Synonyms in a broader sense

Medical: Pneumonia Synonyms in a broader sense:

  • Lobar pneumonia
  • Atypical pneumonia
  • Interstitial pneumonia

Definition Pneumonia

Pneumonia is an inflammation of the lungs that can be either acute or chronic. The alveoli and/or the interstitial tissue can be affected. The inflammation rarely affects the entire lung, but usually individual sections of the lung, the lung lobes, are affected. There are various pathogens: mostly bacteria or viruses, but also fungi.

  • Right lung
  • Trachea (windpipe)
  • Tracheal bifurcation (Carina)
  • Left lung

Frequency (Epidemiology)

Occurrence in the population Pneumonia is the most common fatal infectious disease. Overall, it is the 5th most frequent cause of death. The official rate of new cases in Germany is around 140000 to 200000 annually, although a high number of unreported cases is suspected. The probability of death in previously lung-healthy individuals is about 5%. However, if the pneumonia is acquired in hospital (so-called nosocomial pneumonia), the mortality rate is up to 70%.


There are different forms of pneumonia:

  • Ambulantly acquired pneumonia (pneumonia)
  • Nosocomial pneumonia (acquired in hospital)
  • Pneumonia in severe underlying disease (kidney or heart failure, diabetes)
  • Aspiration pneumonia (aspiration means “to inhale” stomach contents; e.g. in alcoholism or diseases of the esophagus)
  • Pneumonia in immunosuppresion (e.g. weakness of the immune system due to HIV)

Signs of pneumonia

The signs of pneumonia can be different, as there are strictly speaking two forms of pneumonia: 1. in the typical form, there is a sudden strong cough, combined with purulent sputum, shortness of breath, difficult and strained breathing with pain, and high fever and chills. Temperatures quickly rise to over 38.5 degrees and breathing is accompanied by rales. In the laboratory tests, the doctor will typically find elevated inflammatory parameters, and an increased leukocyte count in the blood.

2. the signs of atypical pneumonia are less fulminant: classic is a subacute, creeping onset, with fever below 38.5 degrees.
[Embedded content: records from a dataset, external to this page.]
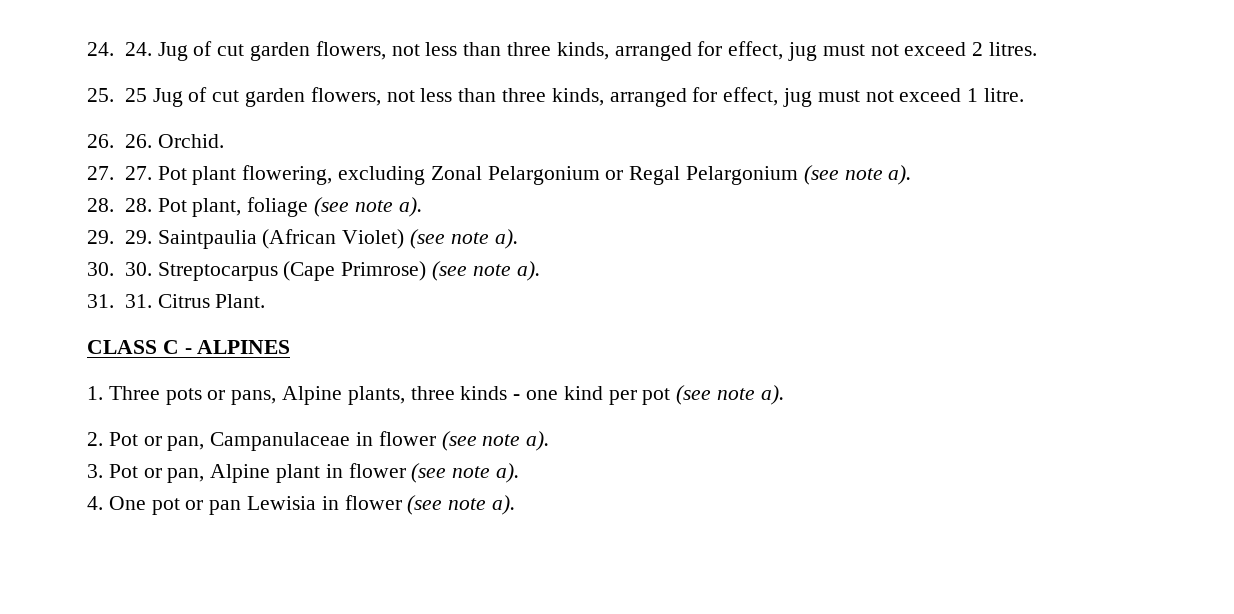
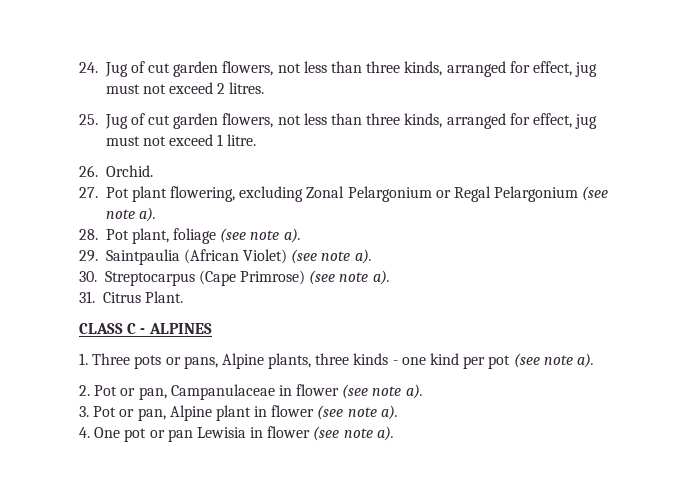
- 24. 24. Jug of cut garden flowers, not less than three kinds, arranged for effect, jug must not exceed 2 litres.
+ 24. Jug of cut garden flowers, not less than three kinds, arranged for effect, jug must not exceed 2 litres.
- 25. 25 Jug of cut garden flowers, not less than three kinds, arranged for effect, jug must not exceed 1 litre.
+ 25. Jug of cut garden flowers, not less than three kinds, arranged for effect, jug must not exceed 1 litre.
- 26. 26. Orchid.
+ 26. Orchid.
- 27. 27. Pot plant flowering, excluding Zonal Pelargonium or Regal Pelargonium (see note a).
+ 27. Pot plant flowering, excluding Zonal Pelargonium or Regal Pelargonium (see note a).
- 28. 28. Pot plant, foliage (see note a).
+ 28. Pot plant, foliage (see note a).
- 29. 29. Saintpaulia (African Violet) (see note a).
+ 29. Saintpaulia (African Violet) (see note a).
- 30. 30. Streptocarpus (Cape Primrose) (see note a).
+ 30. Streptocarpus (Cape Primrose) (see note a).
- 31. 31. Citrus Plant.
+ 31. Citrus Plant.

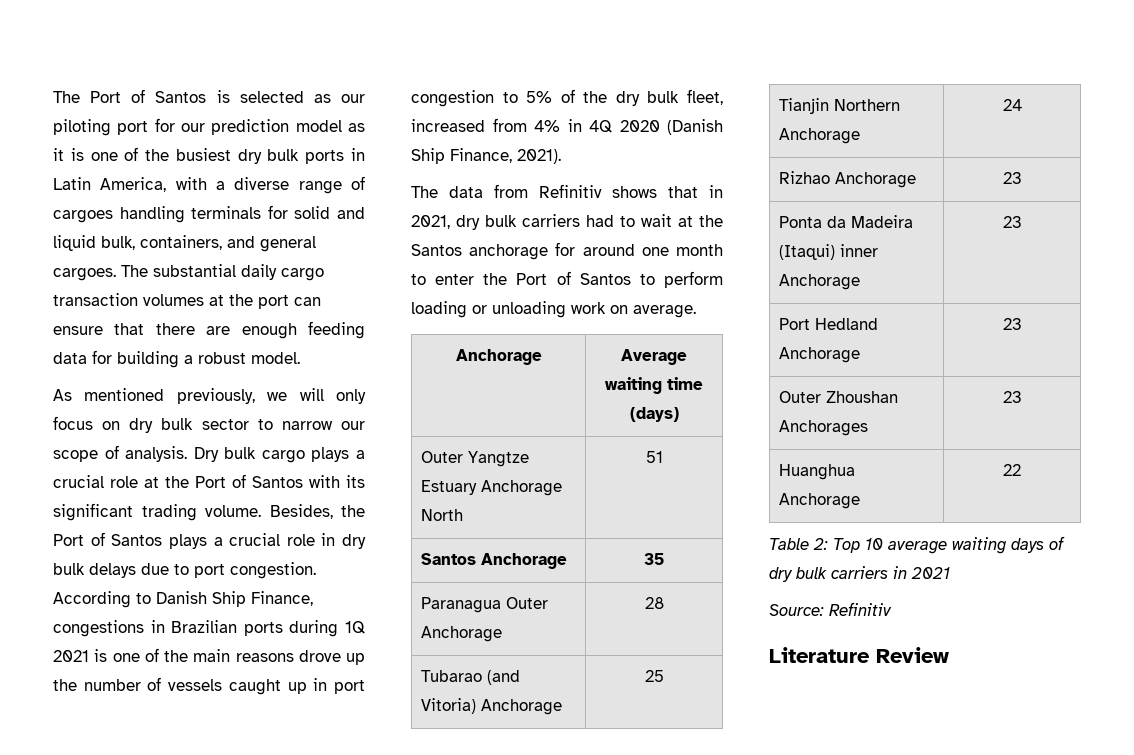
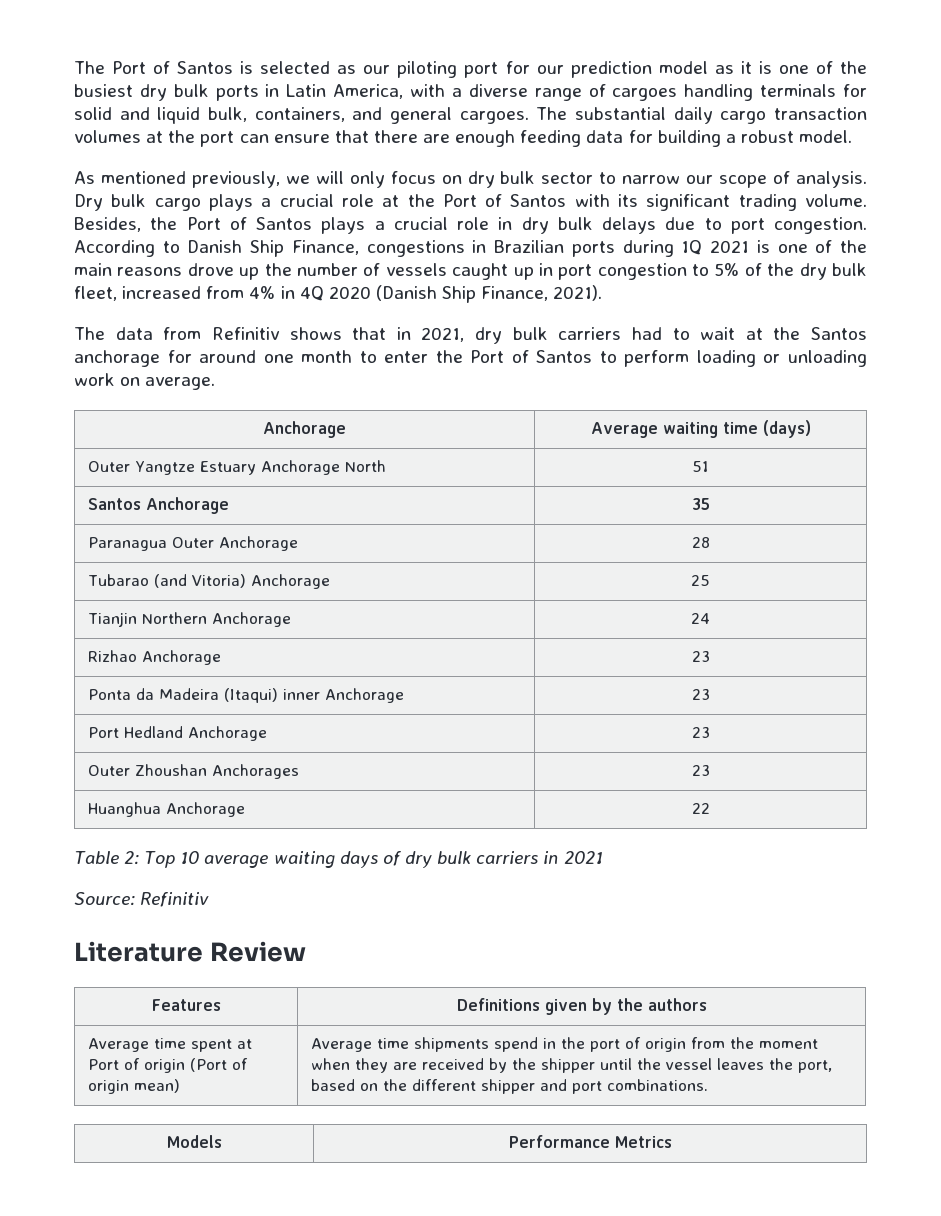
+ Features | Definitions given by the authors
+ Average time spent at Port of origin (Port of origin mean) | Average time shipments spend in the port of origin from the moment when they are received by the shipper until the vessel leaves the port, based on the different shipper and port combinations.
+ Models | Performance Metrics

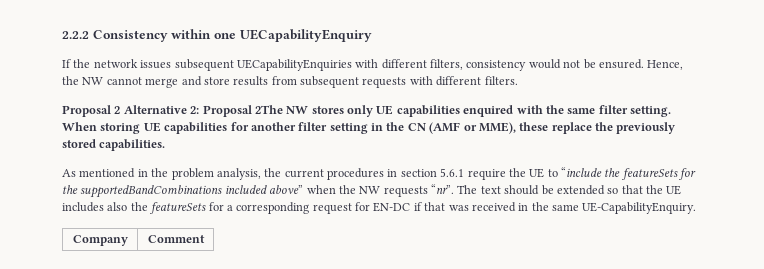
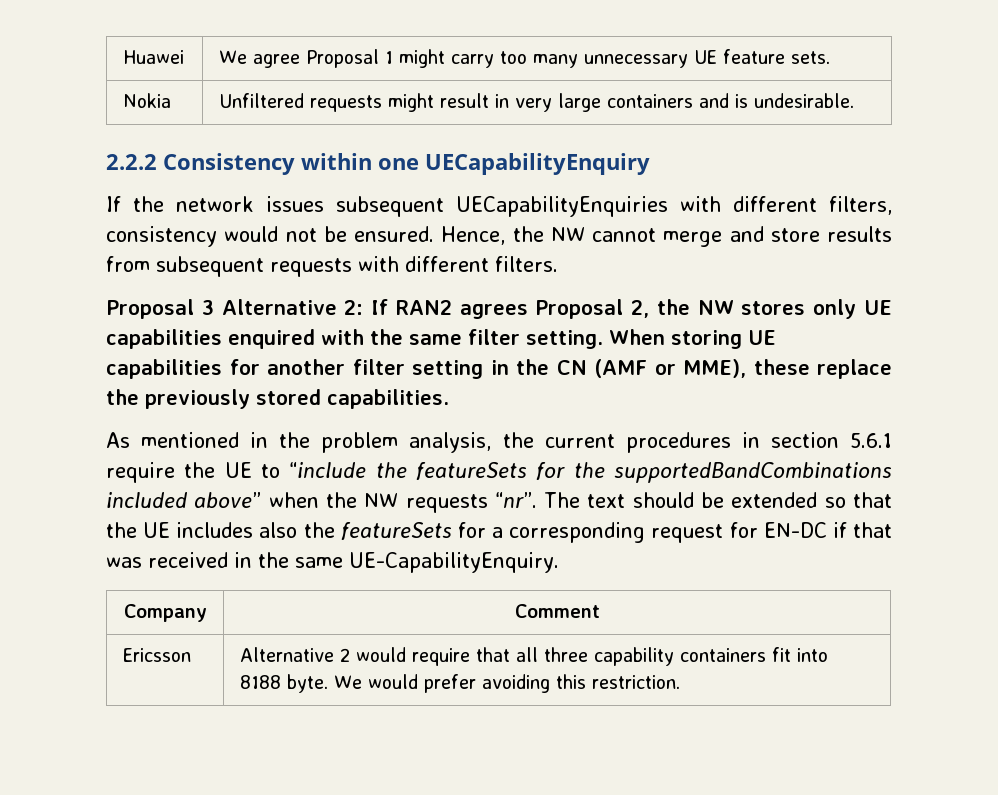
+ Huawei | We agree Proposal 1 might carry too many unnecessary UE feature sets.
+ Nokia | Unfiltered requests might result in very large containers and is undesirable.
- Proposal 2 Alternative 2: Proposal 2The NW stores only UE capabilities enquired with the same filter setting.
+ Proposal 3 Alternative 2: If RAN2 agrees Proposal 2, the NW stores only UE capabilities enquired with the same filter setting.
+ Ericsson | Alternative 2 would require that all three capability containers fit into 8188 byte. We would prefer avoiding this restriction.

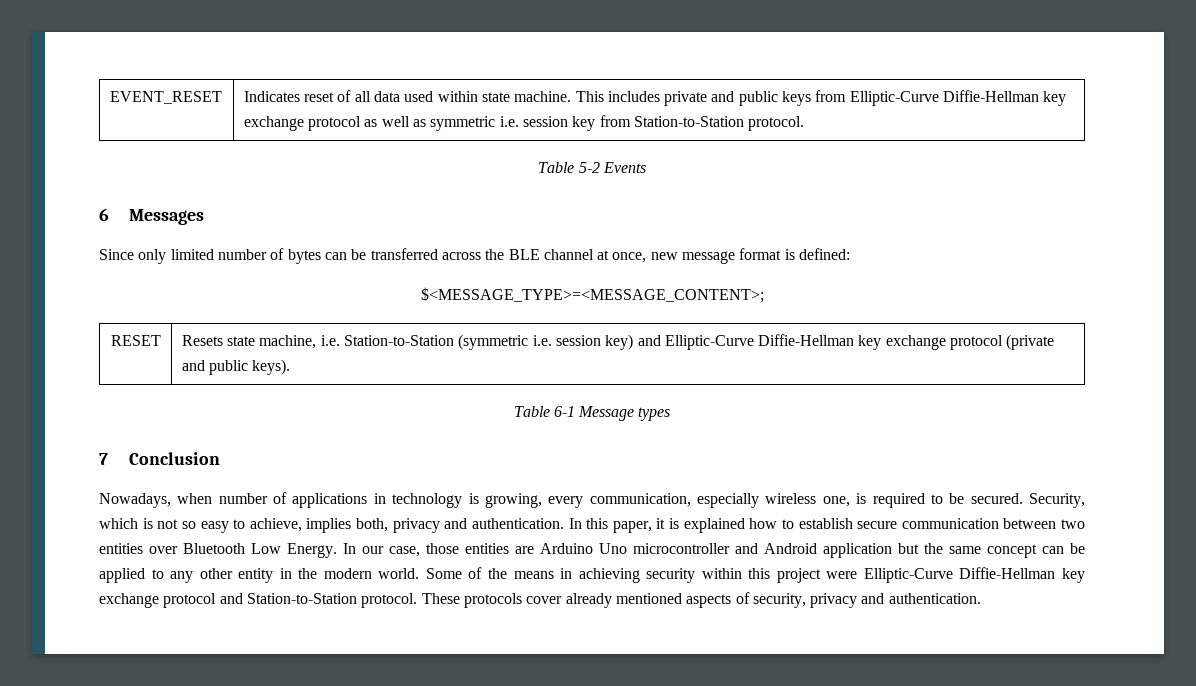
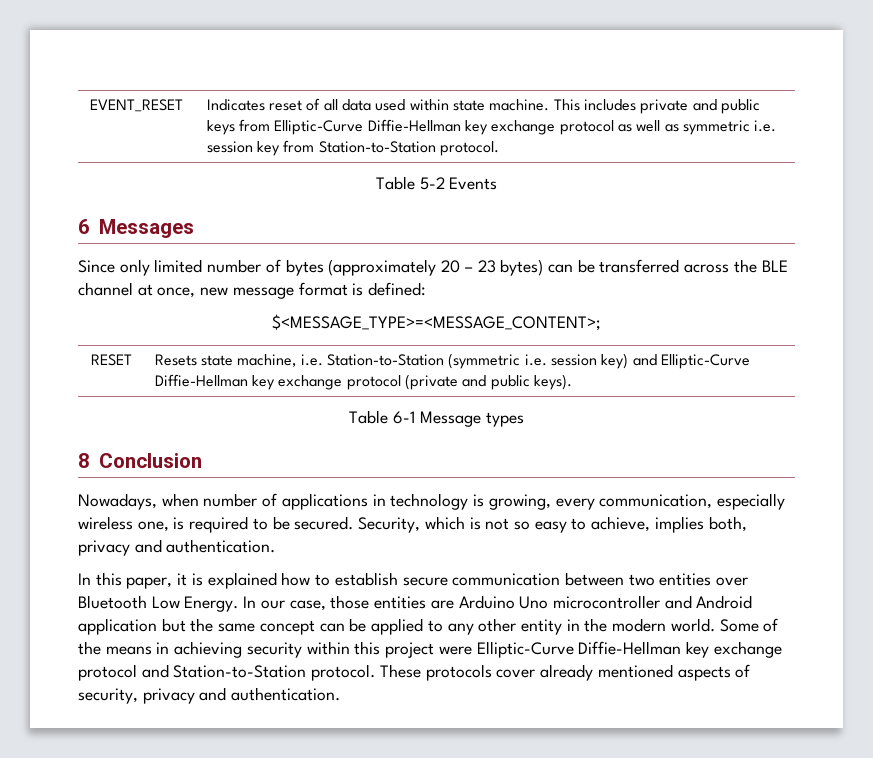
- Since only limited number of bytes can be transferred across the BLE channel at once, new message format is defined:
+ Since only limited number of bytes (approximately 20 – 23 bytes) can be transferred across the BLE channel at once, new message format is defined:
- 7 Conclusion
+ 8 Conclusion
- Security, which is not so easy to achieve, implies both, privacy and authentication. In this paper, it is explained how to establish secure communication between two entities over Bluetooth Low Energy.
+ Security, which is not so easy to achieve, implies both, privacy and authentication.
+ In this paper, it is explained how to establish secure communication between two entities over Bluetooth Low Energy.

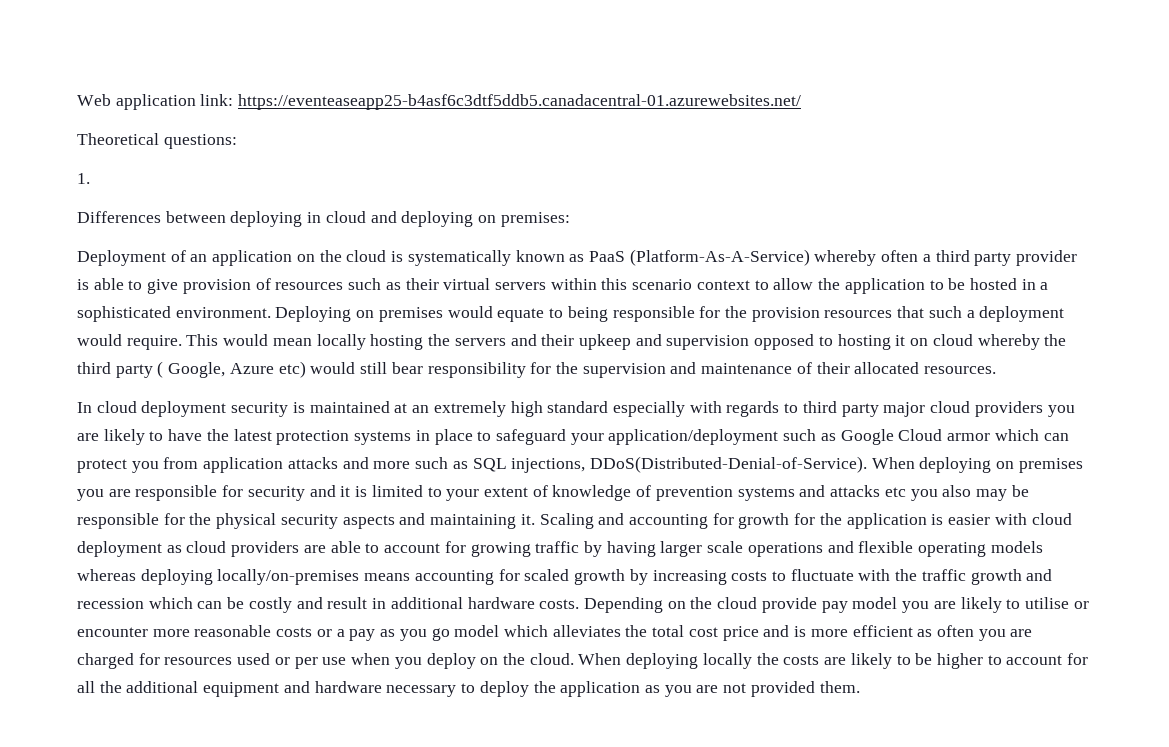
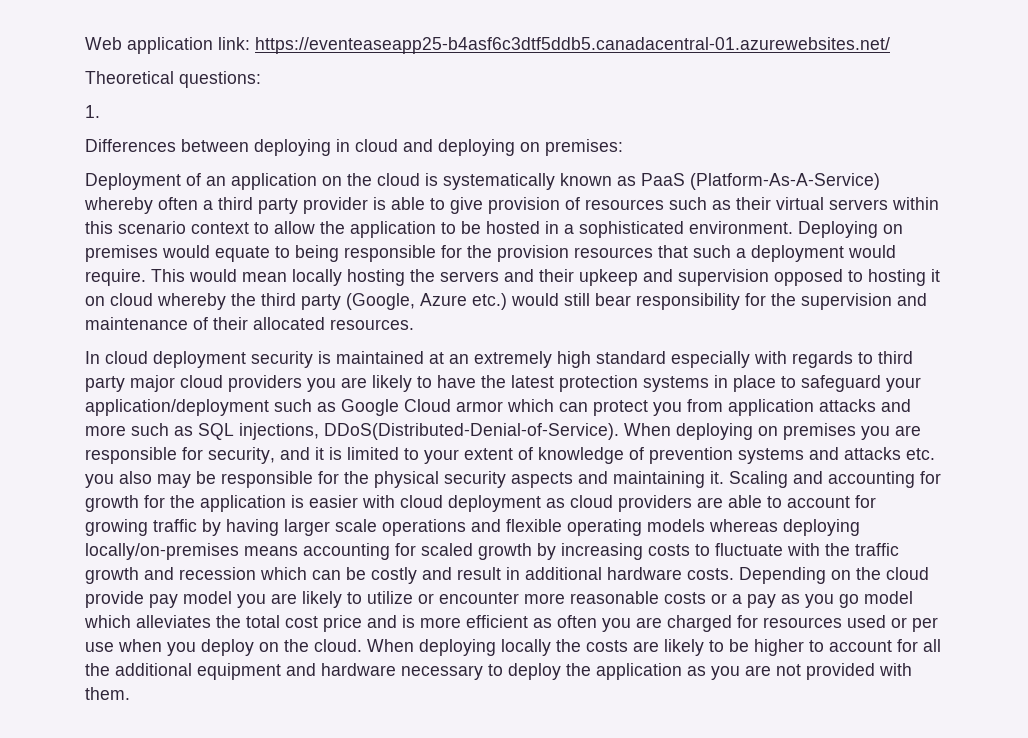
- This would mean locally hosting the servers and their upkeep and supervision opposed to hosting it on cloud whereby the third party ( Google, Azure etc) would still bear responsibility for the supervision and maintenance of their allocated resources.
+ This would mean locally hosting the servers and their upkeep and supervision opposed to hosting it on cloud whereby the third party (Google, Azure etc.) would still bear responsibility for the supervision and maintenance of their allocated resources.
- When deploying on premises you are responsible for security and it is limited to your extent of knowledge of prevention systems and attacks etc you also may be responsible for the physical security aspects and maintaining it.
+ When deploying on premises you are responsible for security, and it is limited to your extent of knowledge of prevention systems and attacks etc. you also may be responsible for the physical security aspects and maintaining it.
- Depending on the cloud provide pay model you are likely to utilise or encounter more reasonable costs or a pay as you go model which alleviates the total cost price and is more efficient as often you are charged for resources used or per use when you deploy on the cloud.
+ Depending on the cloud provide pay model you are likely to utilize or encounter more reasonable costs or a pay as you go model which alleviates the total cost price and is more efficient as often you are charged for resources used or per use when you deploy on the cloud.
- When deploying locally the costs are likely to be higher to account for all the additional equipment and hardware necessary to deploy the application as you are not provided them.
+ When deploying locally the costs are likely to be higher to account for all the additional equipment and hardware necessary to deploy the application as you are not provided with them.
Atypical pneumonia usually develops from a flu-like infection and marks a further worsening of the previously existing disease. Patients feel less ill, the cough is also dry rather than accompanied by sputum.

Rales are faint or not audible above the lungs. The gold standard in the examination of lung diseases is the examination by stethoscope. With its help, conclusions can be drawn as to the type of disease, since altered sound patterns above the lungs during breathing always indicate the direction of the disease.

For example, rales during a lung examination indicate secretion deposits in the airways. The rales can be fine, medium or coarse bubbles, and are further subdivided into wet and dry. Coarse-bubble rales are more likely to indicate disease of large-lumen airway sections, and vice versa.

The signs of pneumonia thus depend on the type of inflammation. An increasing, slow worsening of an already existing bronchitis can be a sign of pneumonia, just like a sudden, severe course. In children, regardless of the type, the following symptoms are the most common: shortness of breath, with pain when breathing, up to cyanosis due to oxygen deficiency and subsequent circulatory collapse. Due to the shortness of breath also increased breathing frequency, pain when breathing, and nasal breathing.